● WHAT YOU ARE ASKED TO DO
In the listing that follows, locate the line containing "tax: 8.25% = 96.90 -> 8.25% = 95.93" and the line containing "Sterling silver satin". Retype exactly those two lines and every line between them, and nothing more.

= = = =

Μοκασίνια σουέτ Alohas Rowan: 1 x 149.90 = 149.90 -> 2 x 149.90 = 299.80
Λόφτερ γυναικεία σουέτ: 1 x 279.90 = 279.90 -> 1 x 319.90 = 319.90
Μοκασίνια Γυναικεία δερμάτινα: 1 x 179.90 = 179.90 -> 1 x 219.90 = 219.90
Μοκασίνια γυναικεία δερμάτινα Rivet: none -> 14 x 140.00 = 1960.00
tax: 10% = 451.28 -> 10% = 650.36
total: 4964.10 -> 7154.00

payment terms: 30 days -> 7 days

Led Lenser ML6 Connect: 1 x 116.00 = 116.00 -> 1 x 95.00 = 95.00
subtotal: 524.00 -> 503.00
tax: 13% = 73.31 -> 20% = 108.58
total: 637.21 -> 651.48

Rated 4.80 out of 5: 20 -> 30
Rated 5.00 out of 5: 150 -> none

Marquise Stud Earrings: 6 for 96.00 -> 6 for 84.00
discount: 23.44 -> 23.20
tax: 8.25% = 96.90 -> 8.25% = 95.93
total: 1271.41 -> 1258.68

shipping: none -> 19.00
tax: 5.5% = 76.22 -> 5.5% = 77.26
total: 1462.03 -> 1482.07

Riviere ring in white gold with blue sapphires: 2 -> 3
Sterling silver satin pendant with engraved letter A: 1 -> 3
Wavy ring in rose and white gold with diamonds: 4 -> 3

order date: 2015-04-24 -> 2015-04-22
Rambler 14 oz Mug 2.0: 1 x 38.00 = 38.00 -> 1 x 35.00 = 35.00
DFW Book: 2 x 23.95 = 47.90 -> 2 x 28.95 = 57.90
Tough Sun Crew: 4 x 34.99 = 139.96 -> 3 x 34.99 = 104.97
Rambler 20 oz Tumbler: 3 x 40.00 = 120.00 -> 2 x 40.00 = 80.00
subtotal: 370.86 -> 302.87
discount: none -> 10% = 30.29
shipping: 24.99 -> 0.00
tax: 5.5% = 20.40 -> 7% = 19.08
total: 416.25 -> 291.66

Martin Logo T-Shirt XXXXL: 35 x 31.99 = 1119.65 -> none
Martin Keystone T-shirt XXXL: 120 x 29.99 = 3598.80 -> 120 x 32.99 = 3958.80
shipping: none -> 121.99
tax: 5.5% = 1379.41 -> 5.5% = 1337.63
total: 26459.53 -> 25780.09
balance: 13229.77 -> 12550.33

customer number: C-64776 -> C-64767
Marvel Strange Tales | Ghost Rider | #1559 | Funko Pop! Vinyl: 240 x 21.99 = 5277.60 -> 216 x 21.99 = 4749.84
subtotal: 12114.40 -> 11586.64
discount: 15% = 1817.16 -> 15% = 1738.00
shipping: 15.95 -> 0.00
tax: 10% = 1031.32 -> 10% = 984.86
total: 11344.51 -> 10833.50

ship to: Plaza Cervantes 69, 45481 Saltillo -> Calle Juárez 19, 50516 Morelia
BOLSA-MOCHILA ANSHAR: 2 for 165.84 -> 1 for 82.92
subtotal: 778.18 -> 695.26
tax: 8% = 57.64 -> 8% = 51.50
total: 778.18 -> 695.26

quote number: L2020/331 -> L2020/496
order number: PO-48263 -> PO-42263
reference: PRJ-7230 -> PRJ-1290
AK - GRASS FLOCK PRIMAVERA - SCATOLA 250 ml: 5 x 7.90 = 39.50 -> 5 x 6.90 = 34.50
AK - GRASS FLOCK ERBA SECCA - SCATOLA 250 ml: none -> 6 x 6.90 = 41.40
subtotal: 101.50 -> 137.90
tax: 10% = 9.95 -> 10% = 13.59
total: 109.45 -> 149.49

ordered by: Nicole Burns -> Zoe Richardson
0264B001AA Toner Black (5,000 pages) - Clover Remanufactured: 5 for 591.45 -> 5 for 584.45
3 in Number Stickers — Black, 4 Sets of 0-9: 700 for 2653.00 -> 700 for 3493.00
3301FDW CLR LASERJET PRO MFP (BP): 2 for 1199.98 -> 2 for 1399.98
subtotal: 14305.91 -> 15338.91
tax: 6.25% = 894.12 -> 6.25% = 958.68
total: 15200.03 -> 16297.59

= = = =

● COMPLETED EXERCISE
tax: 8.25% = 96.90 -> 8.25% = 95.93
total: 1271.41 -> 1258.68

shipping: none -> 19.00
tax: 5.5% = 76.22 -> 5.5% = 77.26
total: 1462.03 -> 1482.07

Riviere ring in white gold with blue sapphires: 2 -> 3
Sterling silver satin pendant with engraved letter A: 1 -> 3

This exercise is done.